NEW YORK — Seiya Suzuki’s first at-bat since Friday ended with a recurring sight over the last few weeks.
In a favorable matchup against left-handed reliever Brooks Raley in the eighth inning of Monday’s loss to the New York Mets, Suzuki fell behind 1-2 in the count before a caught-in-the-middle half-swing on a changeup down and out of the zone ended his pinch-hitting appearance with a strikeout.
Chicago Cubs manager David Ross gave Suzuki a mental reset after a hitless, two-strikeout performance Friday against the Atlanta Braves, who started lefty Max Fried. In the second season of a five-year, $85 million contract, Suzuki has started only two of the Cubs’ eight games in August. He’s hitting .215 in 20 games since the All-Star break while struggling to draw walks, contributing to a .276 on-base percentage.
“When things don’t really work out, obviously for a long stretch, it becomes a mental thing,” Suzuki said Tuesday through interpreter Toy Matsushita. “During that span, I just couldn’t organize what was the first thing to work on.
“The other guys that are out there are the guys who are getting results, so that’s just part of the game. That’s where I’ve got to step up and make sure I can get my spot back.”
Suzuki will be back in the lineup Wednesday against Mets left-hander David Peterson, Ross said Tuesday. Mike Tauchman’s reliability has allowed Ross to take advantage of Tauchman’s quality at-bats dating to mid-June. He has a .277/.346/.482 slash line and 16 extra-base hits in that 38-game span.
Tauchman again came through for the Cubs in Tuesday’s 3-2 win at Citi Field, connecting for the go-ahead home run in the eighth inning. The Cubs returned to 1 1/2 games behind the Milwaukee Brewers, who lost in 10 innings to the Colorado Rockies.
Confidence comes with results, which have eluded Suzuki too often, and not being in the lineup lately hasn’t helped. Suzuki noted, though, that “I‘m confident in what I did to get here, and so now all I need to do is get out there, get those results and I think I’ll get more confidence.”

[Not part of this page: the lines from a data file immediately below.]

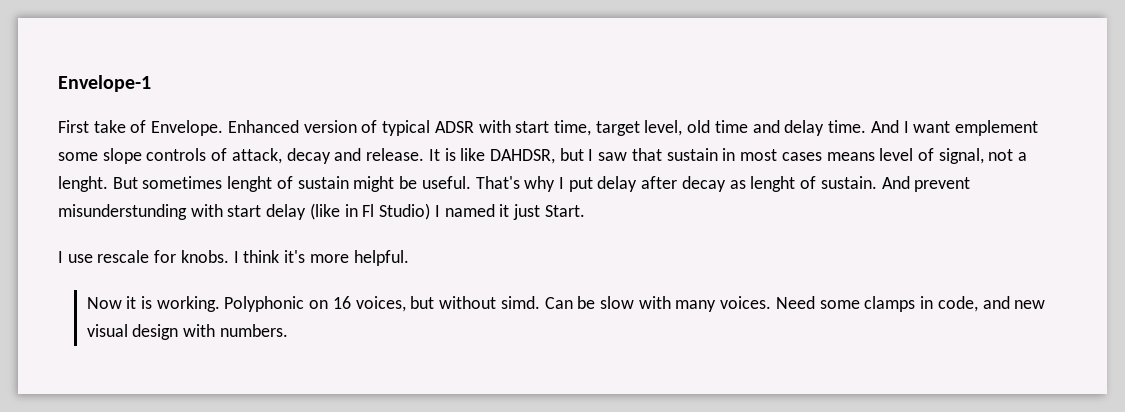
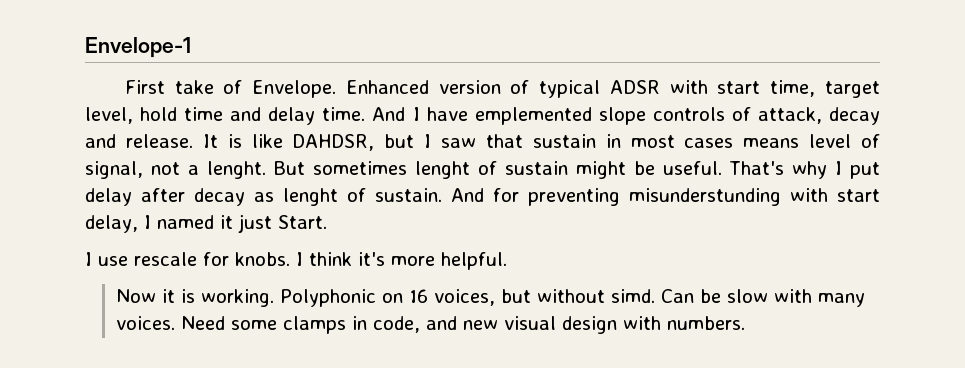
- Enhanced version of typical ADSR with start time, target level, old time and delay time.
+ Enhanced version of typical ADSR with start time, target level, hold time and delay time.
- And I want emplement some slope controls of attack, decay and release.
+ And I have emplemented slope controls of attack, decay and release.
- And prevent misunderstunding with start delay (like in Fl Studio) I named it just Start.
+ And for preventing misunderstunding with start delay, I named it just Start.

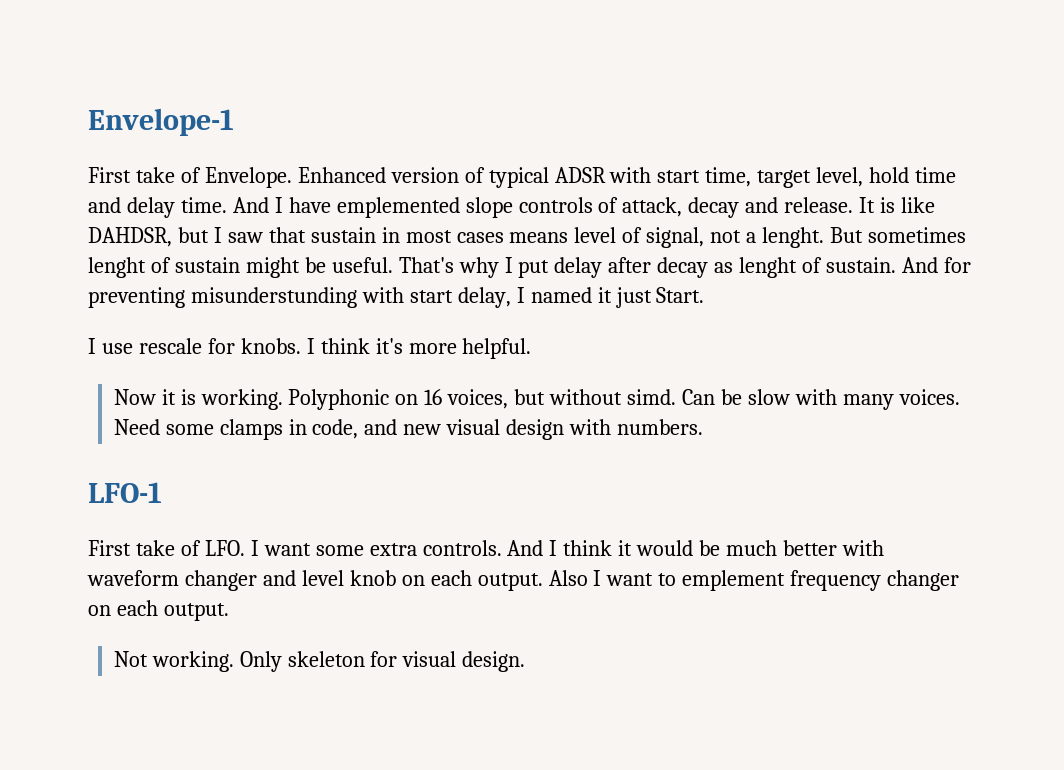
+ LFO-1
+ First take of LFO. I want some extra controls. And I think it would be much better with waveform changer and level knob on each output. Also I want to emplement frequency changer on each output.
+ Not working. Only skeleton for visual design.

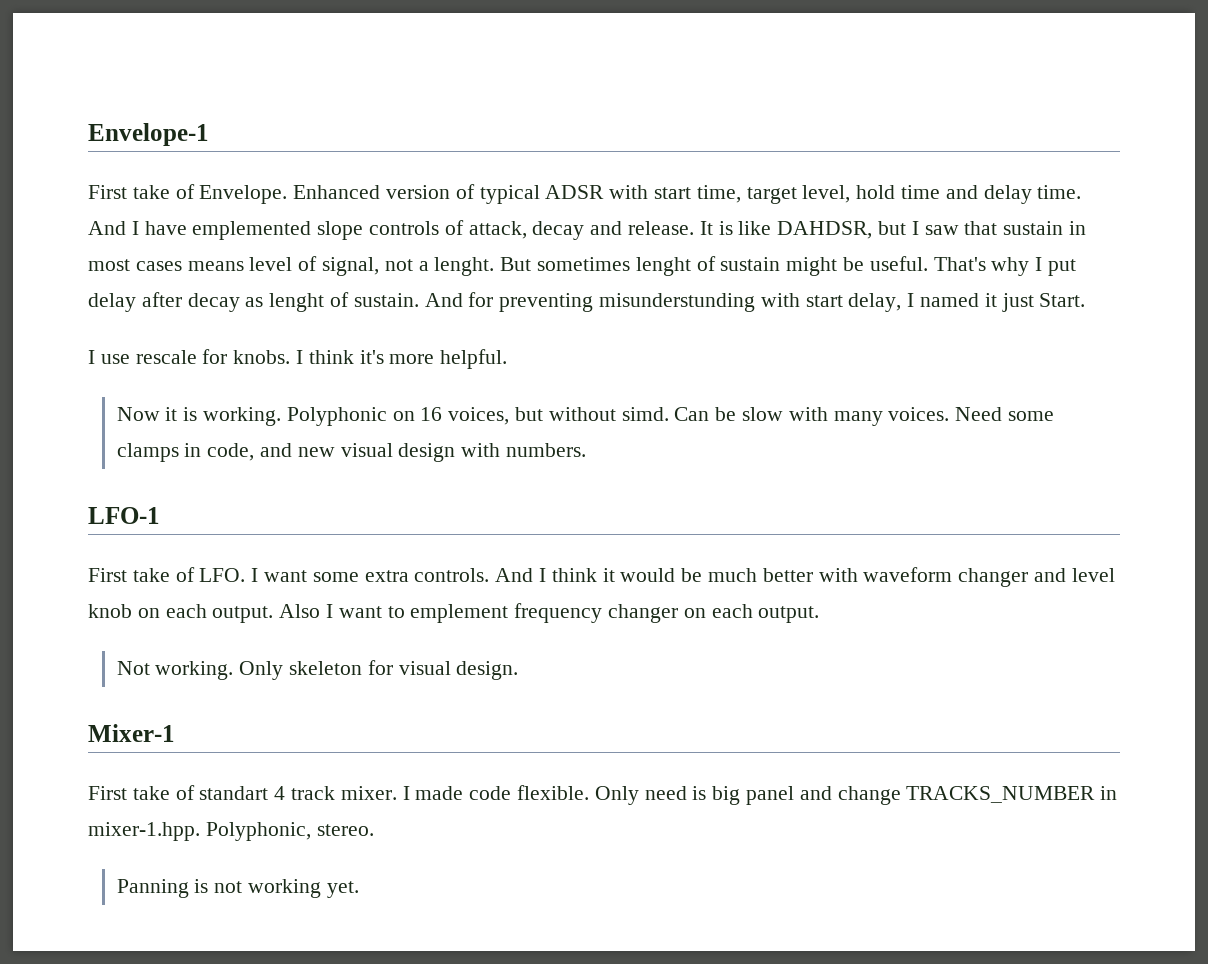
+ Mixer-1
+ First take of standart 4 track mixer. I made code flexible. Only need is big panel and change TRACKS_NUMBER in mixer-1.hpp. Polyphonic, stereo.
+ Panning is not working yet.

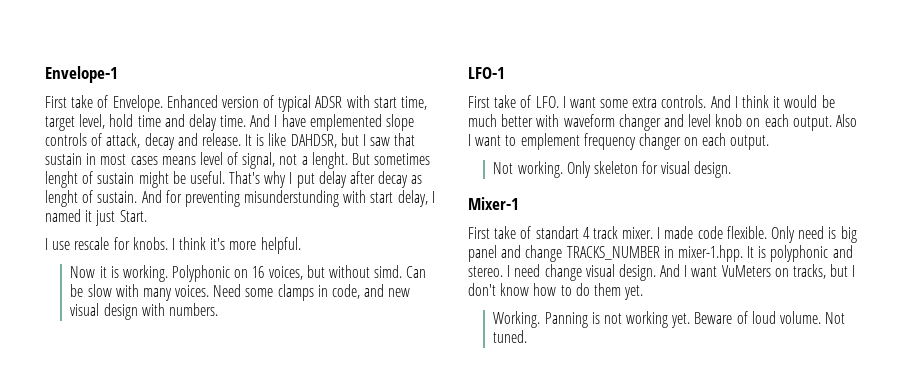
- Only need is big panel and change TRACKS_NUMBER in mixer-1.hpp. Polyphonic, stereo.
- Panning is not working yet.
+ Only need is big panel and change TRACKS_NUMBER in mixer-1.hpp. It is polyphonic and stereo. I need change visual design. And I want VuMeters on tracks, but I don't know how to do them yet.
+ Working. Panning is not working yet.
+ Beware of loud volume. Not tuned.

The Cubs’ offensive success over the last couple of weeks created the opportunity to bench Suzuki and let him work through his struggles. The Cubs still believe in Suzuki and know there is a great hitter within him that still can make an impact for this team. Sometimes being removed from the day-to-day grind can help a hitter refocus and work through mechanical issues with his swing.
“All these guys are hypercompetitive and they want to be in there, they want to help the team win,” hitting coach Dustin Kelly told the Tribune. “I think he understood the chance for him to take a step back, iron out a couple of things that we’ve been talking about mechanically, but also dialing in the approach and get back on the fastball timing.
“When you sit back and watch the game a little bit, you realize that it’s not quite as fast as what you’ve been making it. I think that’s what’s happened — things started to speed up on him a little bit.”
The mechanical adjustments have centered on Suzuki’s head movement. The more his head and eyes move, Kelly explained, pitch recognition goes out the window.
Chicago Tribune Sports
A daily sports newsletter delivered to your inbox for your morning commute.
“We’ve really talked about steadying the head and being in a really good hitting position as he starts going forward, and I think mechanically he’s got that part out of the way,” Kelly said. “He’s in a really good spot. Now it becomes plan, approach, sticking to that approach and just being confident.”
When a hitter gets out of sync at the plate, it can be challenging to push through those stretches while searching for what to work on. Suzuki has felt better with his swing and been encouraged by his batting practice sessions, but “when I get into the game, I guess I get too eager to get those results.”
“So to get those results,” he said, “I feel like I need to relax a little bit more and just be more calm, and that’s what I’m going to do when I get in the box.”
The hesitation Suzuki shows in moments such as Monday’s pinch-hitting appearance, when he gets stuck with an indecisive swing, repeatedly has put him in bad positions.
“I feel like I’ve been swinging at pitches that I didn’t want to,” he said. “All I need to do is just be more relaxed, be more calm, be more confident, and that’s what I’m trying to do moving forward.”
Suzuki is his harshest critic, holding himself to such a high standard that even good games don’t satisfy him. As he works through the toughest stretch of his young MLB career, he still is learning about himself too.
“When I think about too many things,” he said, “it’s not going to be good for me.”